*Directions:* What you return should be the lines from the one with "coefficient of Stock" through the one with "html: none ->" in the data below, reproduced exactly with both ends, and no pictures at all.

*Input data:*
########################################

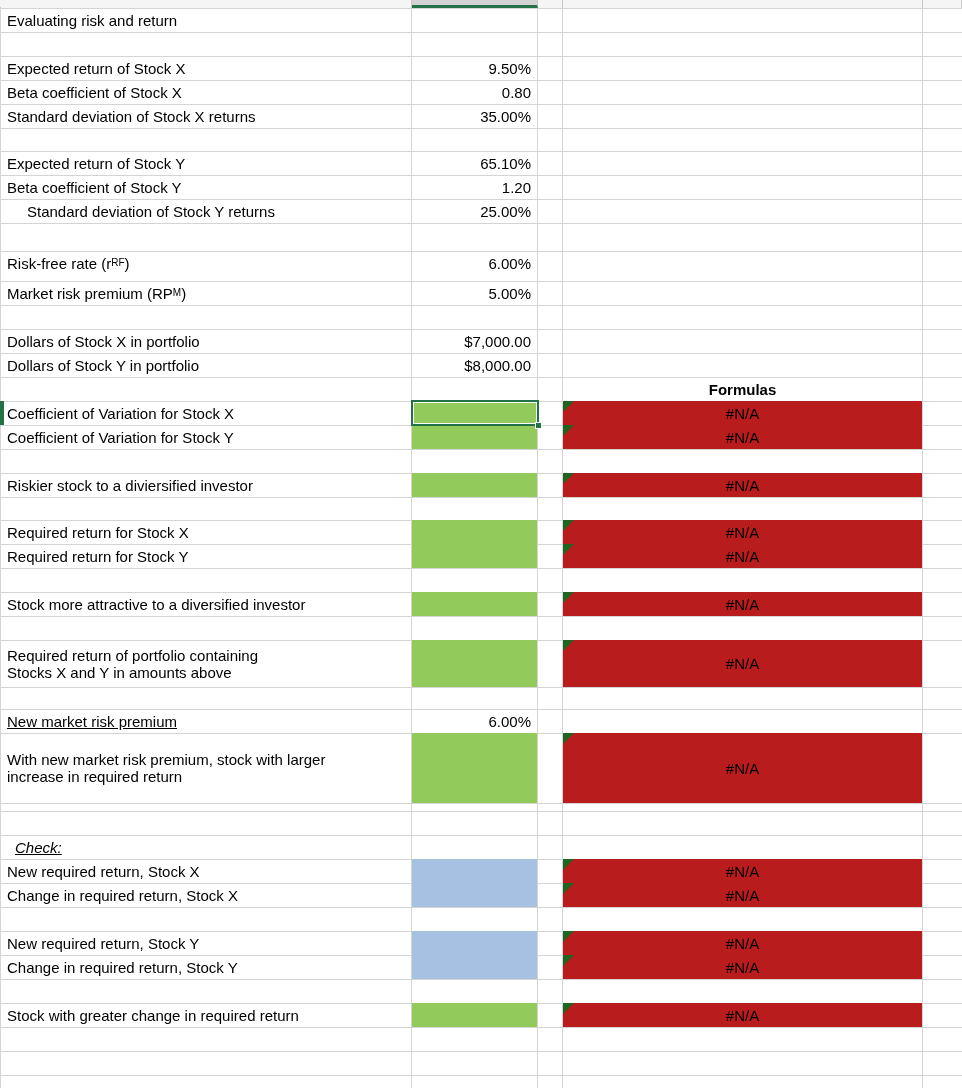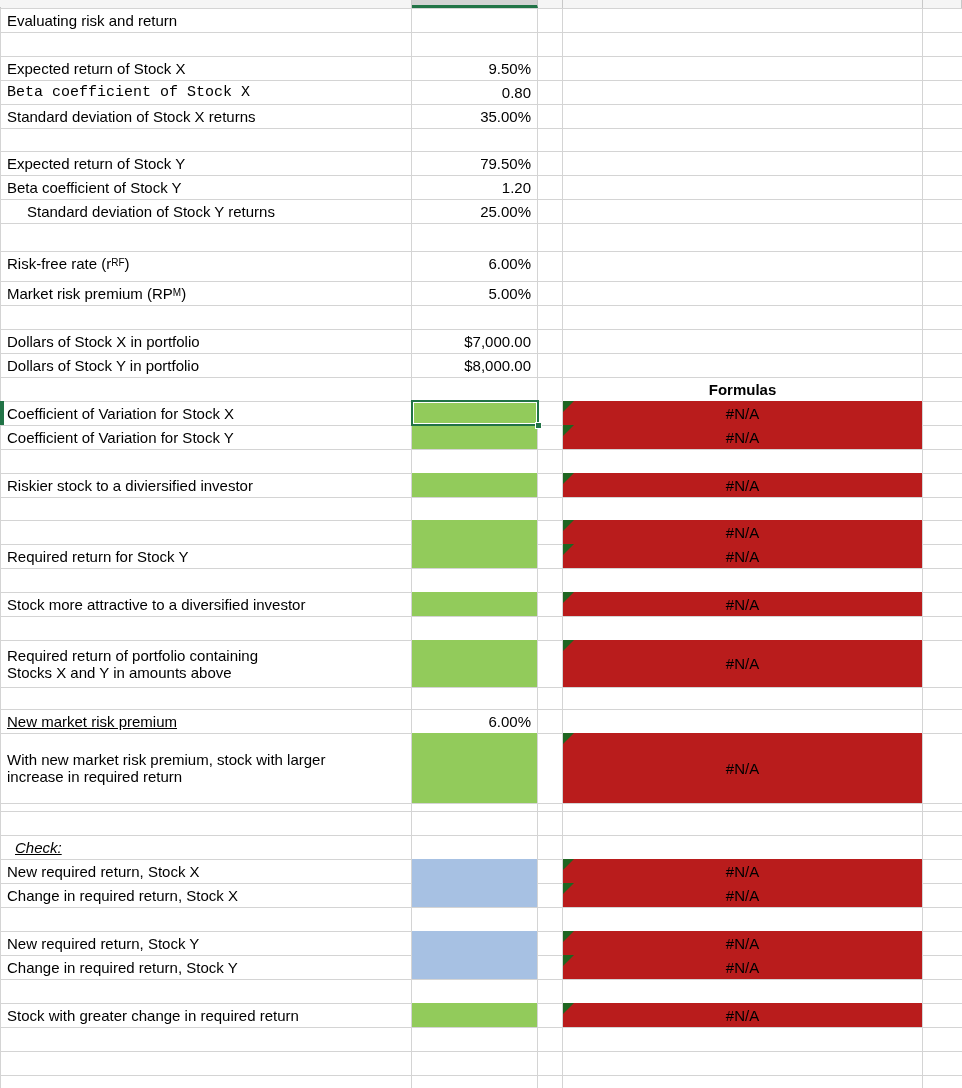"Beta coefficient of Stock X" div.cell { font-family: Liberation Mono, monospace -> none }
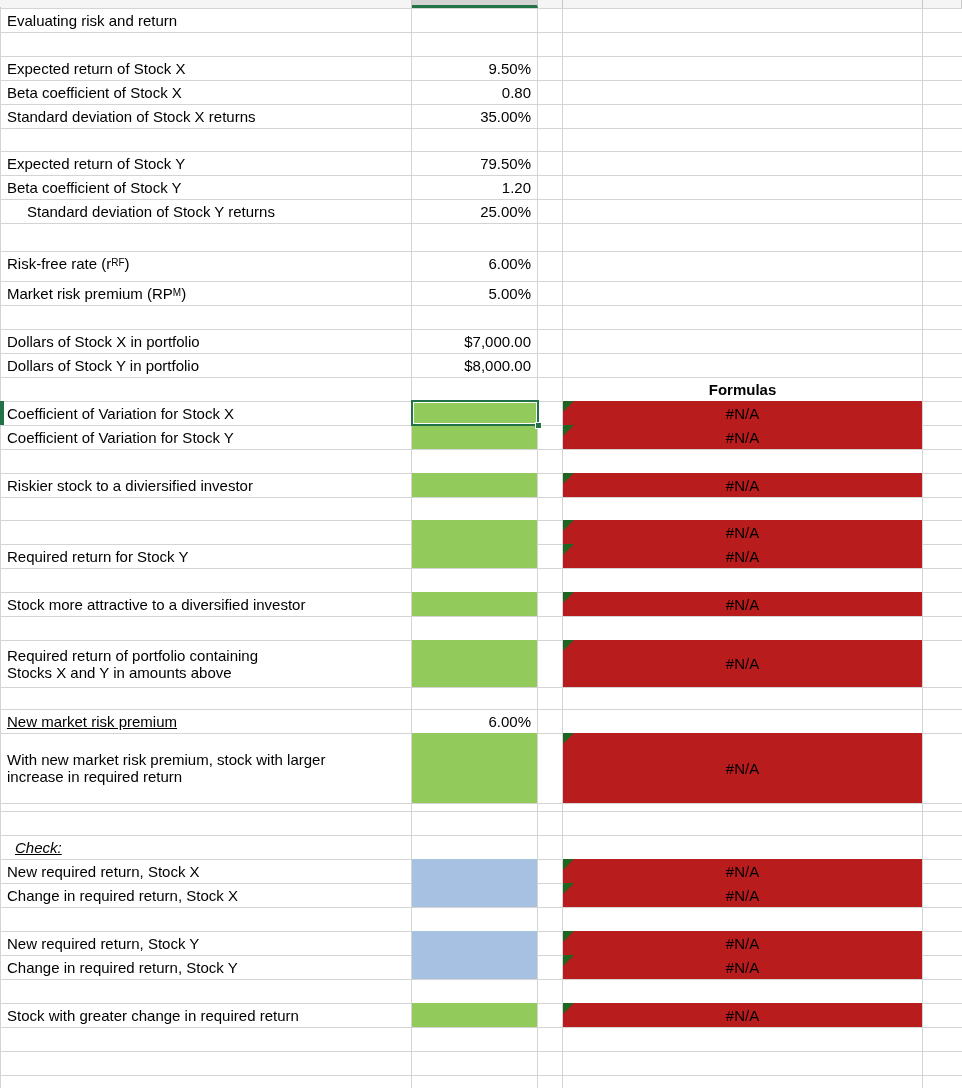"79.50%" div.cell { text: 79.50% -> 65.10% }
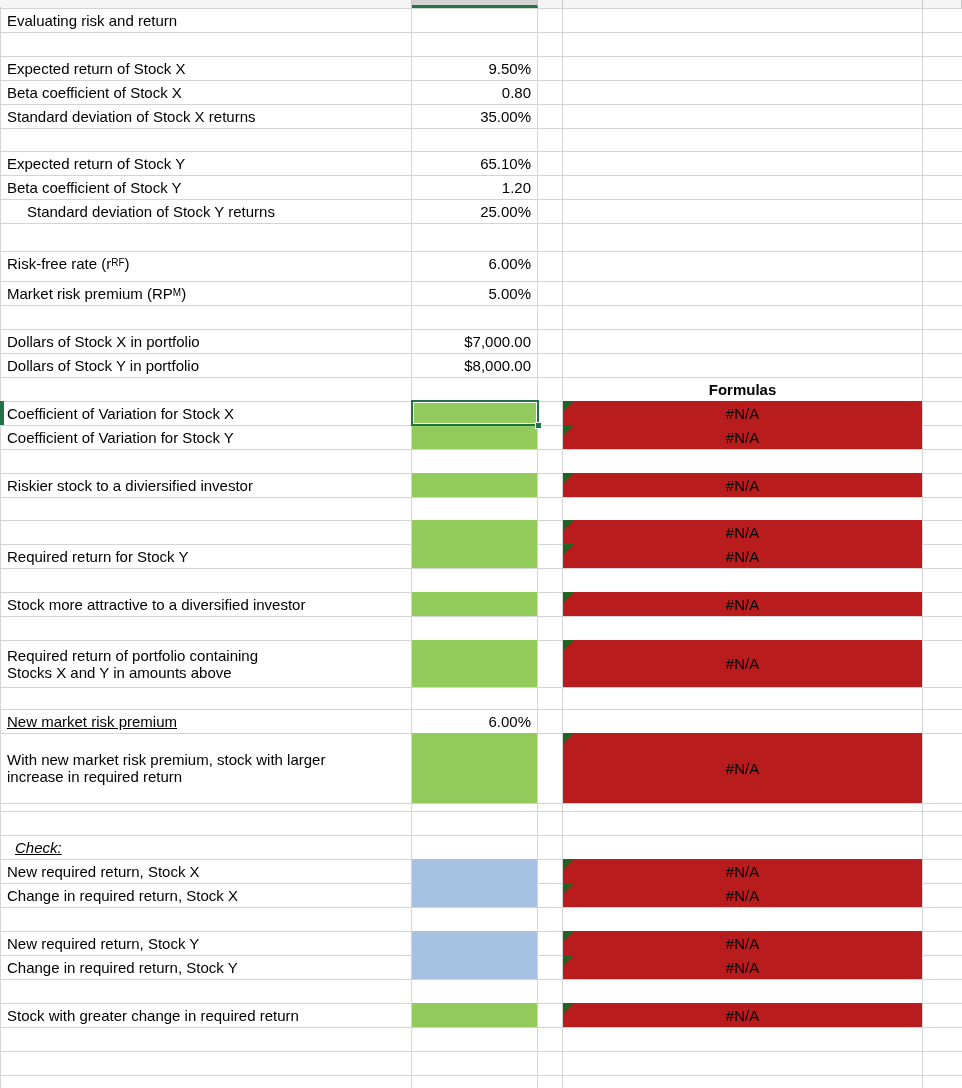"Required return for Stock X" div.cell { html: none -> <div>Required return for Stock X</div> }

########################################

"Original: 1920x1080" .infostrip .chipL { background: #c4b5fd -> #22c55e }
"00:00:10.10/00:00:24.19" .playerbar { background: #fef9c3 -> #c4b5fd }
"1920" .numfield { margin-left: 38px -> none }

########################################

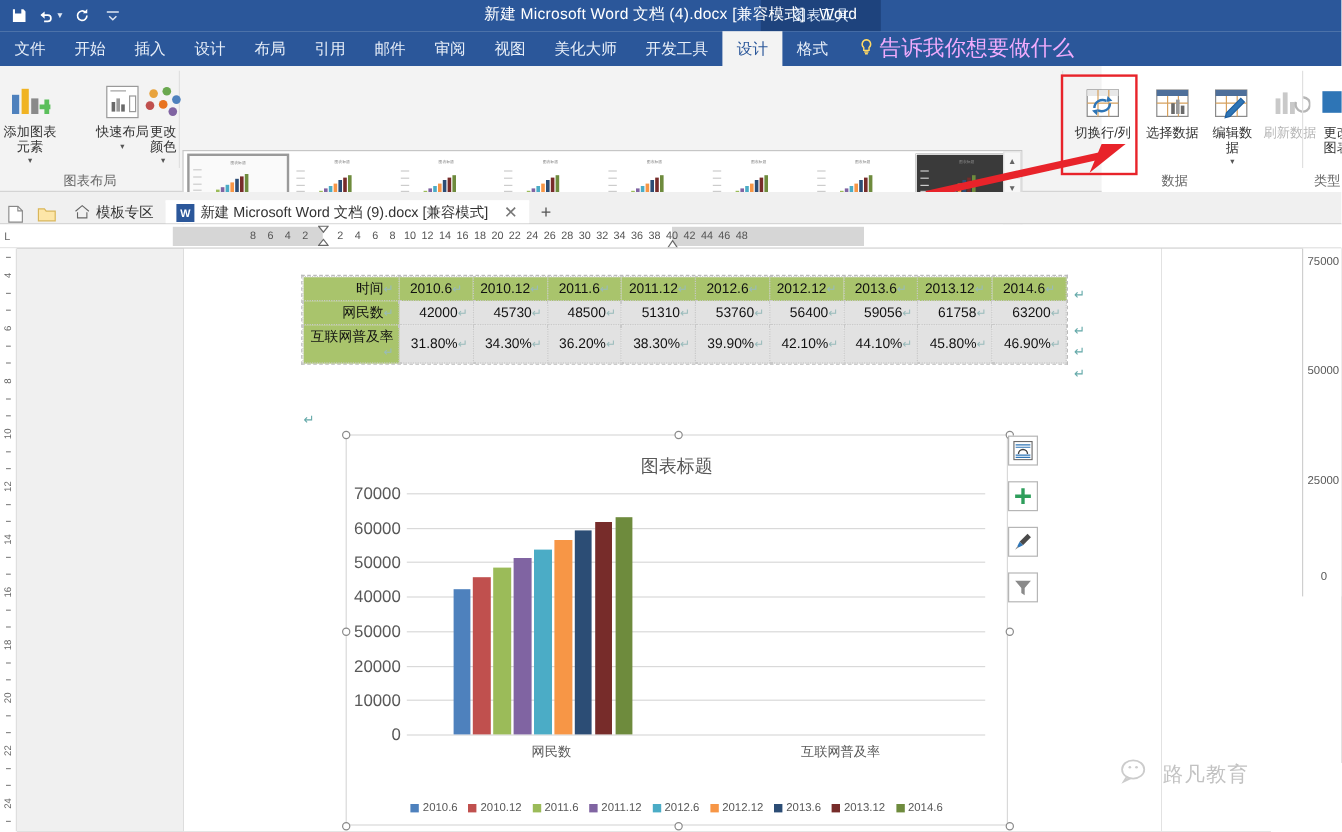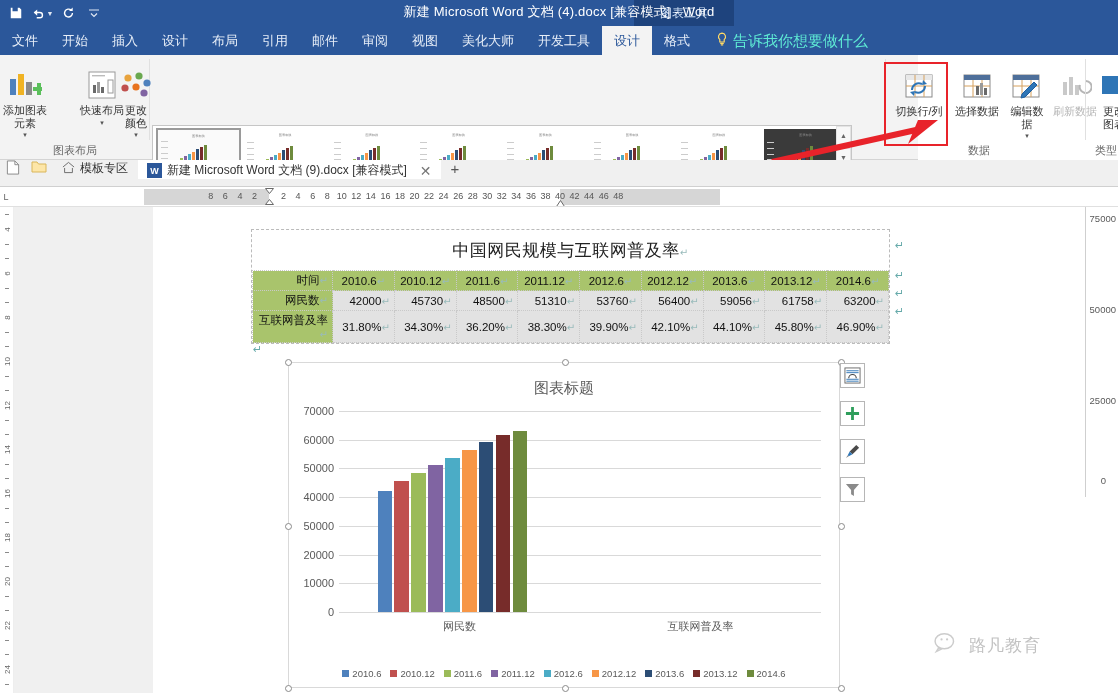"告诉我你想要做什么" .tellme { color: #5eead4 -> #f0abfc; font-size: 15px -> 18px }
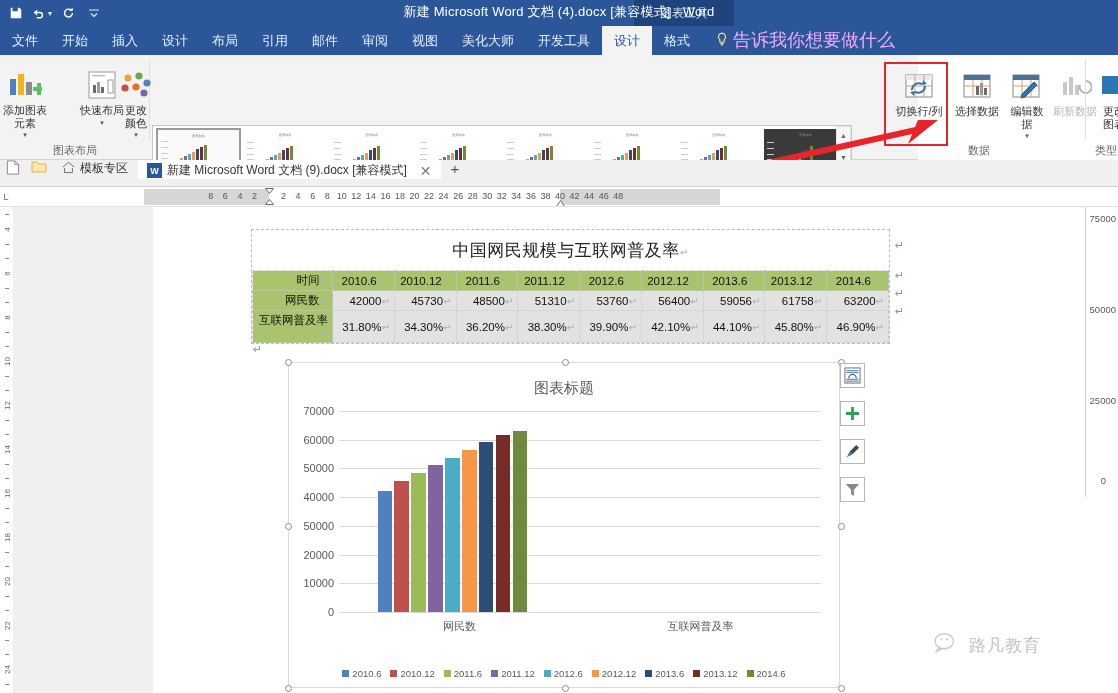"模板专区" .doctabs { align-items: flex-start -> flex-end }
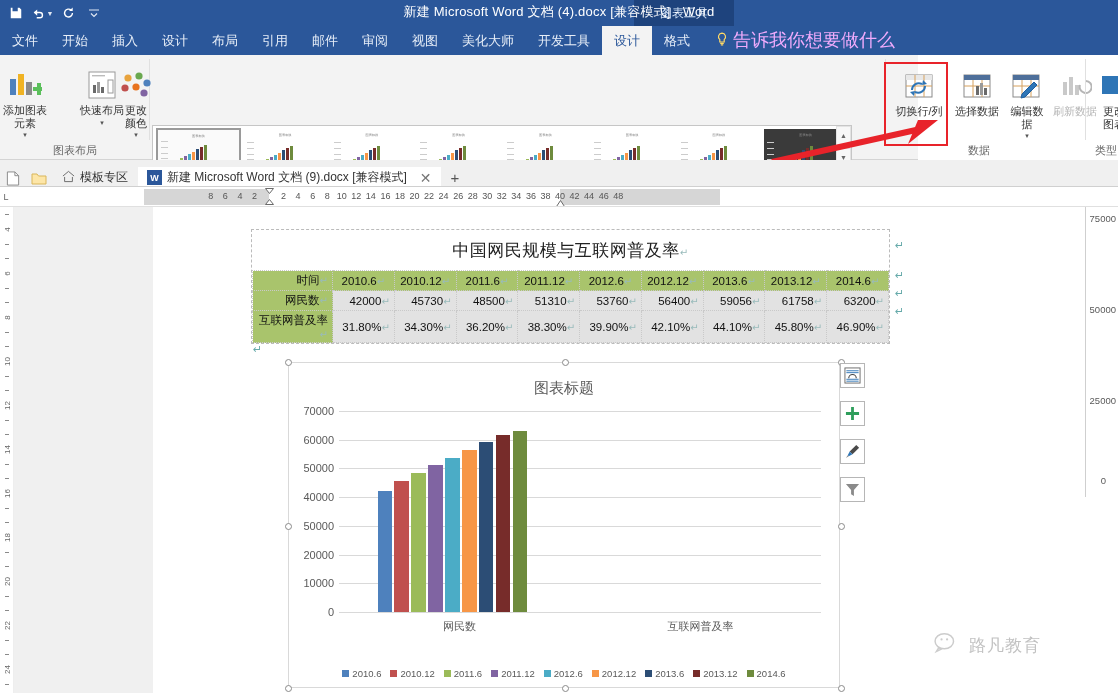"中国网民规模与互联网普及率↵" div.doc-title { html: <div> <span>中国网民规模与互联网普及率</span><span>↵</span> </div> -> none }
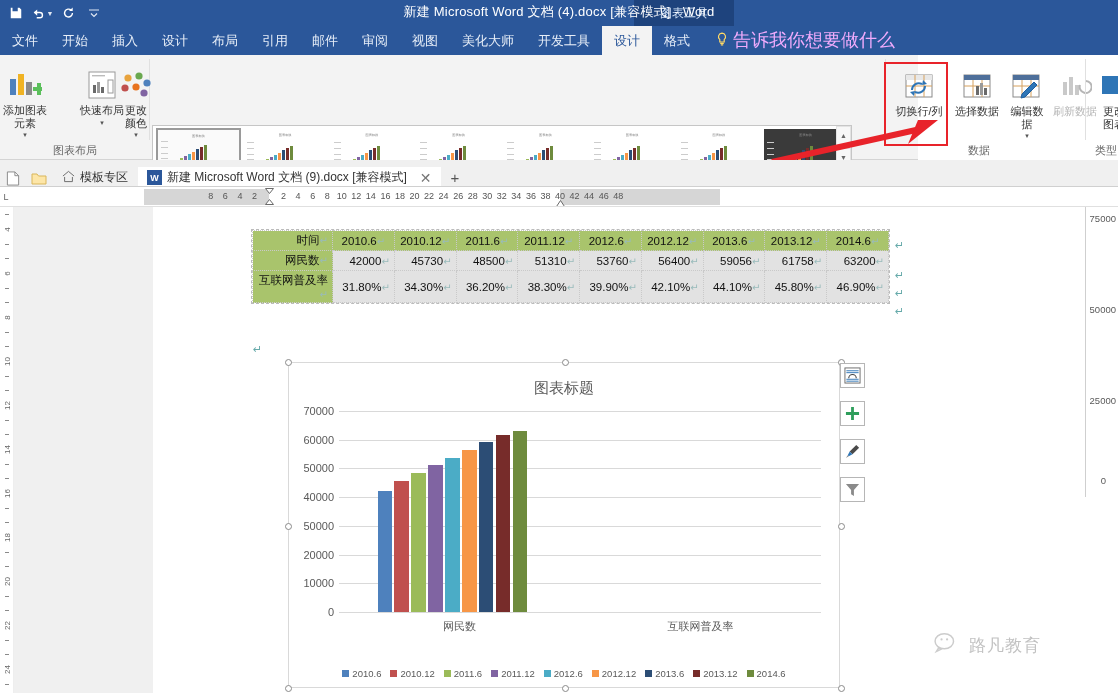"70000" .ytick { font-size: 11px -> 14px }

########################################

*Your solution:*
"Beta coefficient of Stock X" div.cell { font-family: Liberation Mono, monospace -> none }
"79.50%" div.cell { text: 79.50% -> 65.10% }
"Required return for Stock X" div.cell { html: none -> <div>Required return for Stock X</div> }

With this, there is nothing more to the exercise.